WORK INSTRUCTIONS | Exclude all pictures, then restate the entries below word for word.

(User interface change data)
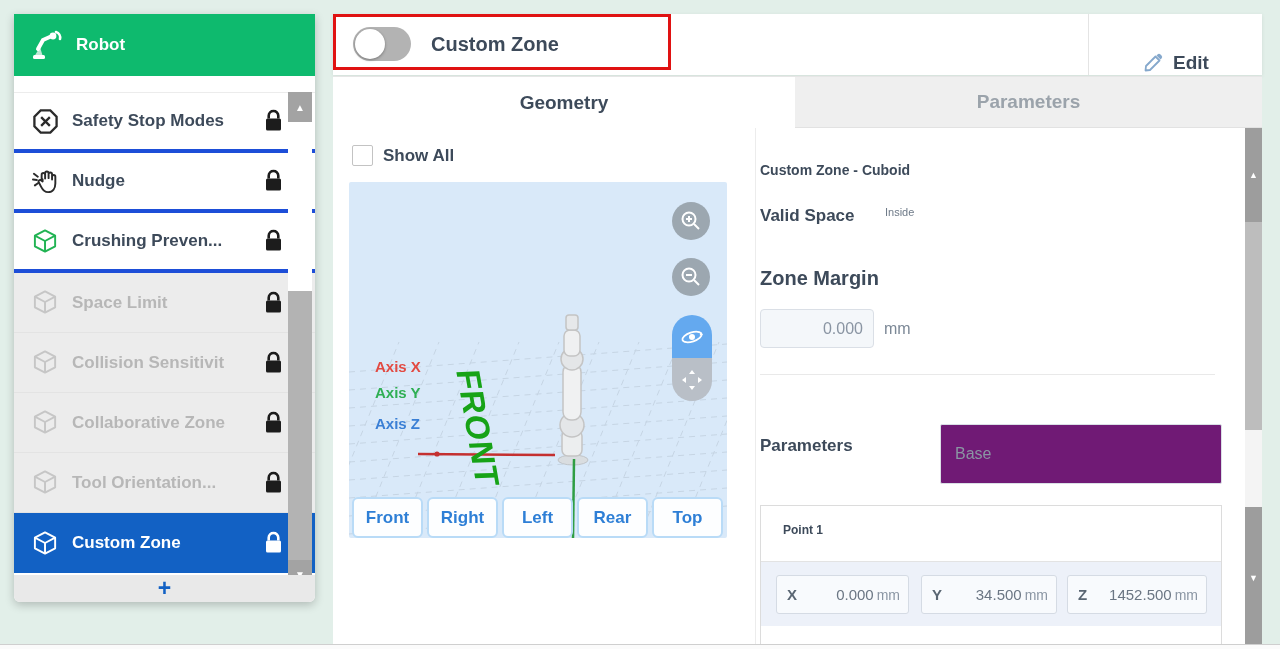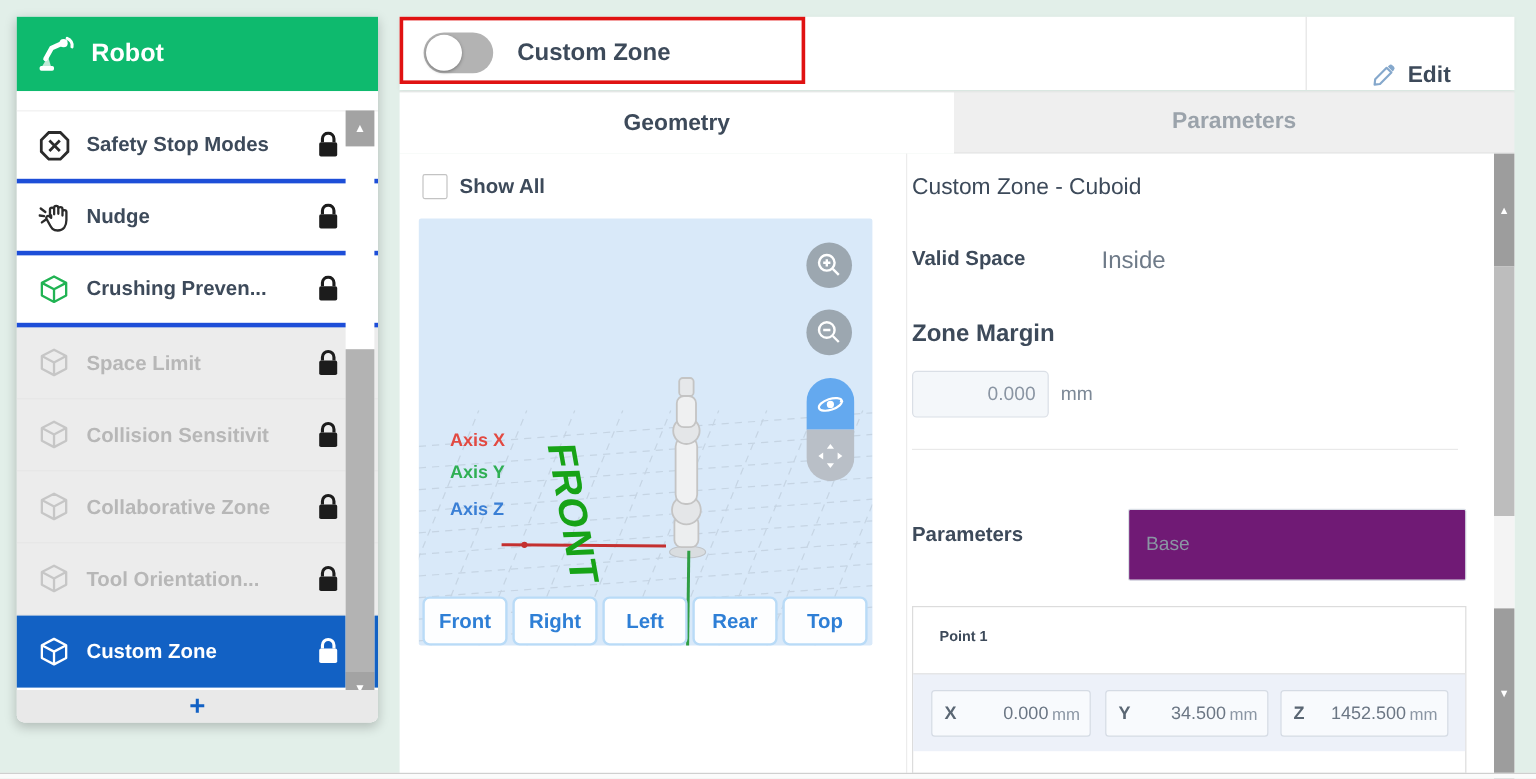--- a/index.html
+++ b/index.html
@@ -6,21 +6,21 @@
   html,body { width:1280px; height:649px; }
   body {
     position:relative; background:#e2efe9;
     font-family:"Liberation Sans","DejaVu Sans",sans-serif;
     color:#3d4a5a; overflow:hidden;
   }
   
   .sidebar { position:absolute; left:14px; top:14px; width:301px; height:588px;
     background:#fff; box-shadow:0 3px 10px rgba(0,0,0,.22); border-radius:0 0 6px 6px; }
   .sb-header { height:62px; background:#0eba6e; display:flex; align-items:center; gap:12px;
-    padding-left:16px; color:#fff; font-size:21px; font-weight:700; }
+    padding-left:16px; color:#fff; font-size:17px; font-weight:700; }
   .sb-sliver { height:17px; border-bottom:1px solid #ececec; background:#fff; }
   .sb-row { height:60px; display:flex; align-items:center; padding-left:18px;
     position:relative; font-size:17px; font-weight:700; border-bottom:4px solid #1d4ed8; background:#fff; cursor:pointer; }
   .sb-row .sb-icon { width:27px; height:27px; margin-right:13px; flex:0 0 auto; color:#2b2b2b; }
   .sb-row .sb-lock { position:absolute; right:32px; top:50%; transform:translateY(-50%); width:19px; height:23px; color:#1c1c1c; }
   .sb-row.disabled { background:#ececec; color:#b7b7b7; border-bottom:1px solid #e3e3e3; }
   .sb-row.disabled .sb-icon { color:#c6c6c6; }
   .sb-row.green-cube .sb-icon { color:#21b353; }
   .sb-row.selected { background:#1261c4; color:#fff; border-bottom:none; }
   .sb-row.selected .sb-icon, .sb-row.selected .sb-lock { color:#fff; }
@@ -65,23 +65,23 @@
   .vbtn-row { position:absolute; left:3px; bottom:0px; display:flex; gap:4px; }
   .vbtn { width:71px; height:41px; background:#fdfeff; border:2px solid #b9dbf7; border-radius:6px;
     color:#2e7fd6; font-size:17px; font-weight:700; display:flex; align-items:center; justify-content:center; cursor:pointer; }
   .zoom-btn { position:absolute; width:38px; height:38px; border-radius:50%; background:rgba(140,150,158,.8);
     display:flex; align-items:center; justify-content:center; cursor:pointer; }
   .zoom-in { right:17px; top:20px; } .zoom-out { right:17px; top:76px; }
   .pill { position:absolute; right:15px; top:133px; width:40px; height:86px; border-radius:20px; overflow:hidden; }
   .pill .half { width:40px; height:43px; display:flex; align-items:center; justify-content:center; cursor:pointer; }
   .pill .rot { background:#64a9ef; } .pill .pan { background:#b9bfc7; }
   
-  .prop-title { position:absolute; left:427px; top:18px; font-size:19px; font-weight:400; }
+  .prop-title { position:absolute; left:427px; top:34px; font-size:14px; font-weight:700; }
   .vs-label { position:absolute; left:427px; top:78px; font-size:17px; font-weight:700; }
-  .vs-value { position:absolute; left:552px; top:78px; font-size:20px; color:#6e7a88;margin-left:33px; }
+  .vs-value { position:absolute; left:552px; top:78px; font-size:11px; color:#6e7a88; }
   .zm-label { position:absolute; left:427px; top:139px; font-size:20px; font-weight:700; }
   .zm-input { position:absolute; left:427px; top:181px; width:114px; height:39px; background:#f4f7fa;
     border:1px solid #dadfe6; border-radius:4px; display:flex; align-items:center; justify-content:flex-end;
     padding-right:10px; font-size:16px; color:#8a95a3; cursor:text; }
   .zm-unit { position:absolute; left:551px; top:181px; height:39px; display:flex; align-items:center;
     font-size:16px; color:#7c8896; }
   .hdiv { position:absolute; left:427px; top:246px; width:455px; height:1px; background:#e9e9e9; }
   .coord-label { position:absolute; left:427px; top:308px; font-size:17px; font-weight:700; }
   .coord-select { position:absolute; left:607px; top:296px; width:282px; height:60px; background:#701a75;
     border:1px solid #dadfe6; border-radius:2px; display:flex; align-items:center; padding-left:14px;

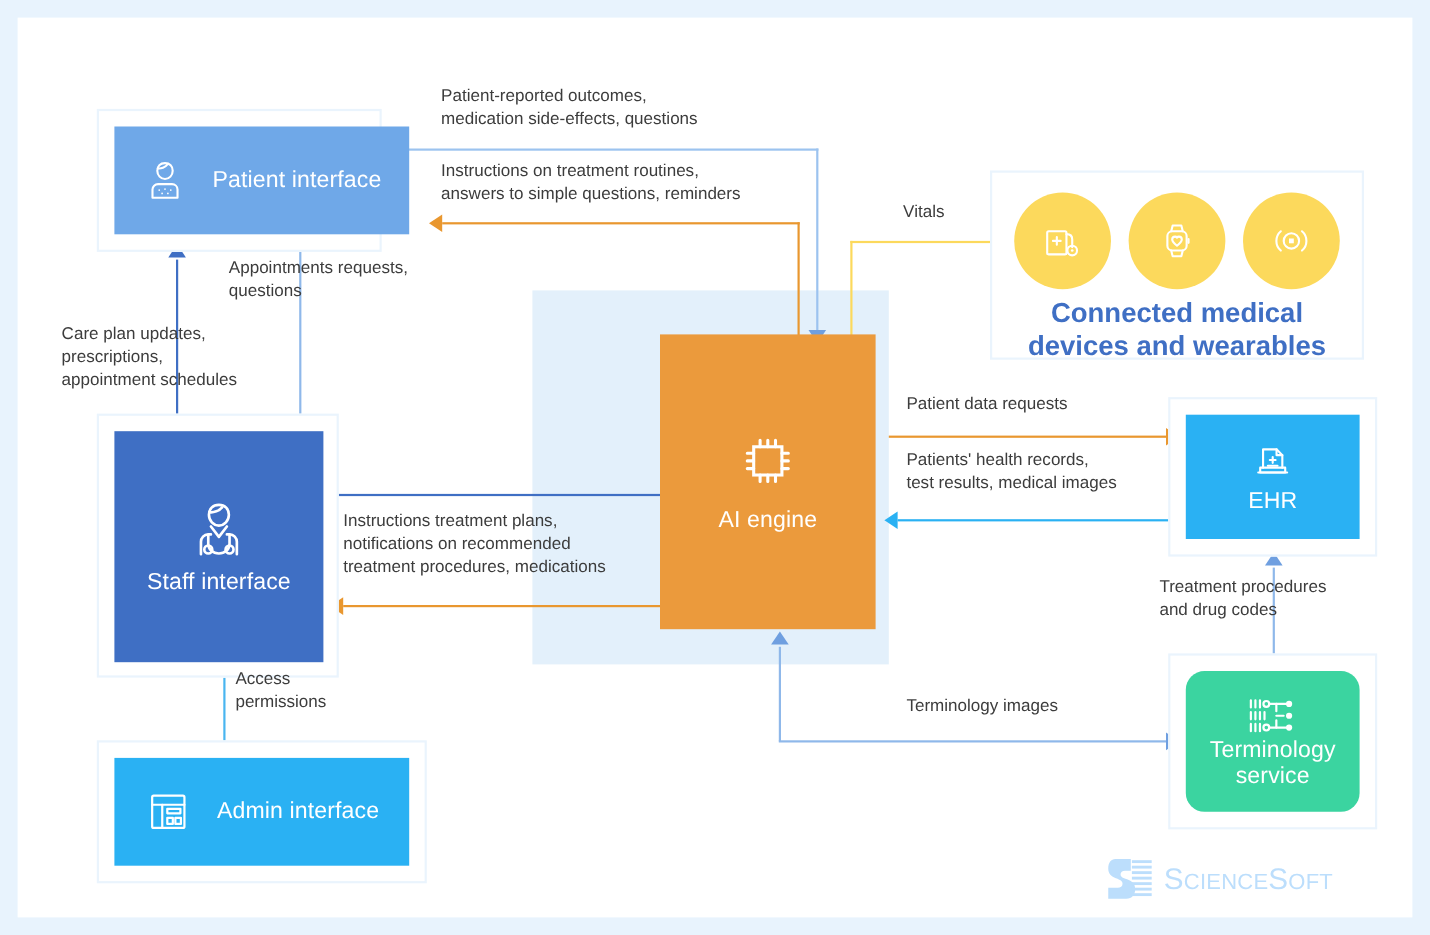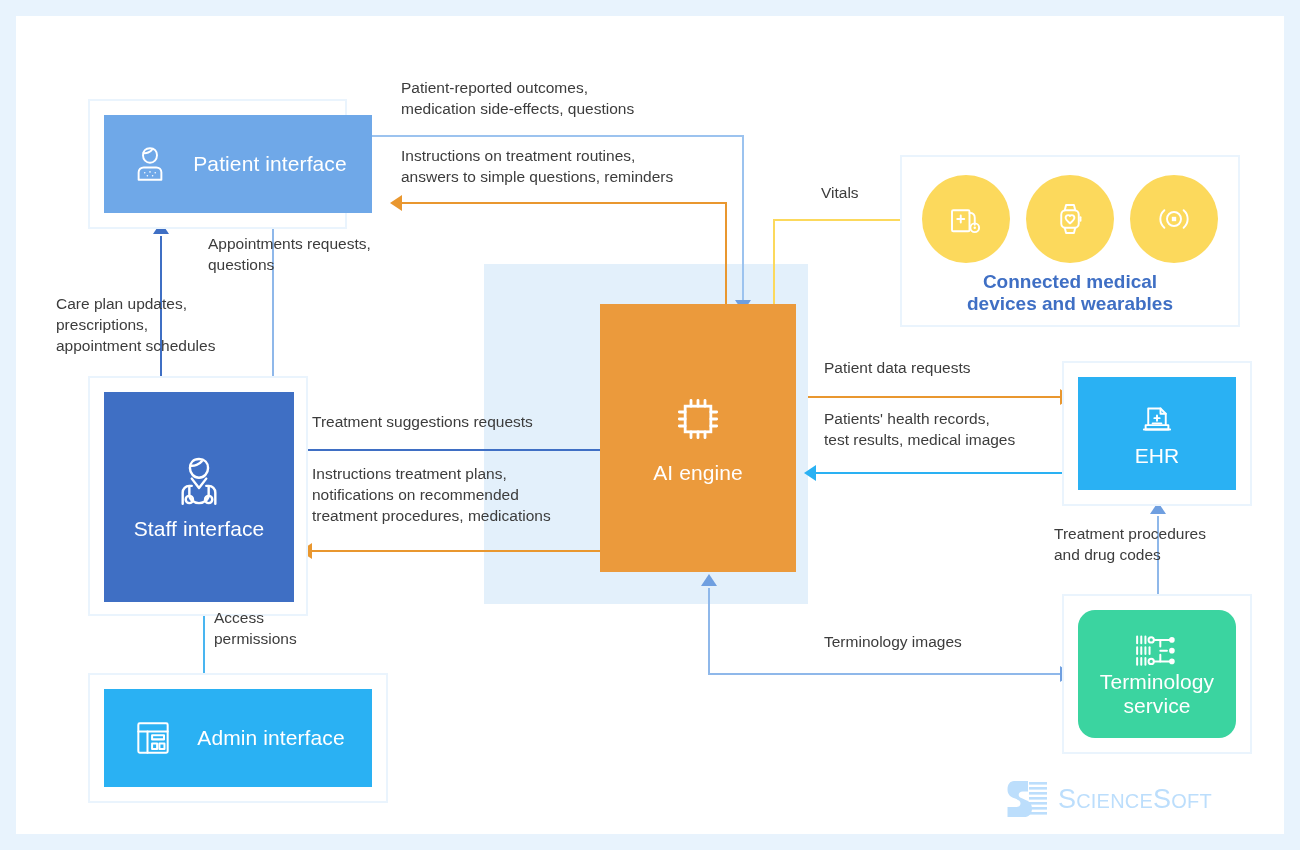--- a/index.html
+++ b/index.html
@@ -62,21 +62,21 @@
   }
 
   
   .backdrop{position:absolute;background:#e3f0fb;}
   .circ{
     width:88px;height:88px;border-radius:50%;
     background:#fcd95c;
     display:flex;align-items:center;justify-content:center;
   }
   .dev-title{
-    font-size:19px;line-height:1.18;text-align:center;
+    font-size:25px;line-height:1.18;text-align:center;
     color:#3f6fc4;font-weight:bold;white-space:pre-line;
   }
   .logo-text{
     font-size:27px;color:#bcdefc;letter-spacing:.2px;
   }
   .logo-text .sm{font-size:20px;}
 </style>
 </head>
 <body>
 
@@ -264,21 +264,20 @@
   <div class="elab" style="left:385px;top:130px;width:345px;">Instructions on treatment routines,
 answers to simple questions, reminders</div>
 
   <div class="elab" style="left:192px;top:218px;width:230px;">Appointments requests,
 questions</div>
 
   <div class="elab" style="left:40px;top:278px;width:200px;">Care plan updates,
 prescriptions,
 appointment schedules</div>
 
-  <div class="elab" style="left:296px;top:396px;width:300px;">Treatment suggestions requests</div>
 
   <div class="elab" style="left:296px;top:448px;width:300px;">Instructions treatment plans,
 notifications on recommended
 treatment procedures, medications</div>
 
   <div class="elab" style="left:198px;top:592px;width:160px;">Access
 permissions</div>
 
   <div class="elab" style="left:805px;top:167px;width:120px;">Vitals</div>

COMPLETED EXERCISE |
--- a/index.html
+++ b/index.html
@@ -6,21 +6,21 @@
   html,body { width:1280px; height:649px; }
   body {
     position:relative; background:#e2efe9;
     font-family:"Liberation Sans","DejaVu Sans",sans-serif;
     color:#3d4a5a; overflow:hidden;
   }
   
   .sidebar { position:absolute; left:14px; top:14px; width:301px; height:588px;
     background:#fff; box-shadow:0 3px 10px rgba(0,0,0,.22); border-radius:0 0 6px 6px; }
   .sb-header { height:62px; background:#0eba6e; display:flex; align-items:center; gap:12px;
-    padding-left:16px; color:#fff; font-size:21px; font-weight:700; }
+    padding-left:16px; color:#fff; font-size:17px; font-weight:700; }
   .sb-sliver { height:17px; border-bottom:1px solid #ececec; background:#fff; }
   .sb-row { height:60px; display:flex; align-items:center; padding-left:18px;
     position:relative; font-size:17px; font-weight:700; border-bottom:4px solid #1d4ed8; background:#fff; cursor:pointer; }
   .sb-row .sb-icon { width:27px; height:27px; margin-right:13px; flex:0 0 auto; color:#2b2b2b; }
   .sb-row .sb-lock { position:absolute; right:32px; top:50%; transform:translateY(-50%); width:19px; height:23px; color:#1c1c1c; }
   .sb-row.disabled { background:#ececec; color:#b7b7b7; border-bottom:1px solid #e3e3e3; }
   .sb-row.disabled .sb-icon { color:#c6c6c6; }
   .sb-row.green-cube .sb-icon { color:#21b353; }
   .sb-row.selected { background:#1261c4; color:#fff; border-bottom:none; }
   .sb-row.selected .sb-icon, .sb-row.selected .sb-lock { color:#fff; }
@@ -65,23 +65,23 @@
   .vbtn-row { position:absolute; left:3px; bottom:0px; display:flex; gap:4px; }
   .vbtn { width:71px; height:41px; background:#fdfeff; border:2px solid #b9dbf7; border-radius:6px;
     color:#2e7fd6; font-size:17px; font-weight:700; display:flex; align-items:center; justify-content:center; cursor:pointer; }
   .zoom-btn { position:absolute; width:38px; height:38px; border-radius:50%; background:rgba(140,150,158,.8);
     display:flex; align-items:center; justify-content:center; cursor:pointer; }
   .zoom-in { right:17px; top:20px; } .zoom-out { right:17px; top:76px; }
   .pill { position:absolute; right:15px; top:133px; width:40px; height:86px; border-radius:20px; overflow:hidden; }
   .pill .half { width:40px; height:43px; display:flex; align-items:center; justify-content:center; cursor:pointer; }
   .pill .rot { background:#64a9ef; } .pill .pan { background:#b9bfc7; }
   
-  .prop-title { position:absolute; left:427px; top:18px; font-size:19px; font-weight:400; }
+  .prop-title { position:absolute; left:427px; top:34px; font-size:14px; font-weight:700; }
   .vs-label { position:absolute; left:427px; top:78px; font-size:17px; font-weight:700; }
-  .vs-value { position:absolute; left:552px; top:78px; font-size:20px; color:#6e7a88;margin-left:33px; }
+  .vs-value { position:absolute; left:552px; top:78px; font-size:11px; color:#6e7a88; }
   .zm-label { position:absolute; left:427px; top:139px; font-size:20px; font-weight:700; }
   .zm-input { position:absolute; left:427px; top:181px; width:114px; height:39px; background:#f4f7fa;
     border:1px solid #dadfe6; border-radius:4px; display:flex; align-items:center; justify-content:flex-end;
     padding-right:10px; font-size:16px; color:#8a95a3; cursor:text; }
   .zm-unit { position:absolute; left:551px; top:181px; height:39px; display:flex; align-items:center;
     font-size:16px; color:#7c8896; }
   .hdiv { position:absolute; left:427px; top:246px; width:455px; height:1px; background:#e9e9e9; }
   .coord-label { position:absolute; left:427px; top:308px; font-size:17px; font-weight:700; }
   .coord-select { position:absolute; left:607px; top:296px; width:282px; height:60px; background:#701a75;
     border:1px solid #dadfe6; border-radius:2px; display:flex; align-items:center; padding-left:14px;

--- a/index.html
+++ b/index.html
@@ -62,21 +62,21 @@
   }
 
   
   .backdrop{position:absolute;background:#e3f0fb;}
   .circ{
     width:88px;height:88px;border-radius:50%;
     background:#fcd95c;
     display:flex;align-items:center;justify-content:center;
   }
   .dev-title{
-    font-size:19px;line-height:1.18;text-align:center;
+    font-size:25px;line-height:1.18;text-align:center;
     color:#3f6fc4;font-weight:bold;white-space:pre-line;
   }
   .logo-text{
     font-size:27px;color:#bcdefc;letter-spacing:.2px;
   }
   .logo-text .sm{font-size:20px;}
 </style>
 </head>
 <body>
 
@@ -264,21 +264,20 @@
   <div class="elab" style="left:385px;top:130px;width:345px;">Instructions on treatment routines,
 answers to simple questions, reminders</div>
 
   <div class="elab" style="left:192px;top:218px;width:230px;">Appointments requests,
 questions</div>
 
   <div class="elab" style="left:40px;top:278px;width:200px;">Care plan updates,
 prescriptions,
 appointment schedules</div>
 
-  <div class="elab" style="left:296px;top:396px;width:300px;">Treatment suggestions requests</div>
 
   <div class="elab" style="left:296px;top:448px;width:300px;">Instructions treatment plans,
 notifications on recommended
 treatment procedures, medications</div>
 
   <div class="elab" style="left:198px;top:592px;width:160px;">Access
 permissions</div>
 
   <div class="elab" style="left:805px;top:167px;width:120px;">Vitals</div>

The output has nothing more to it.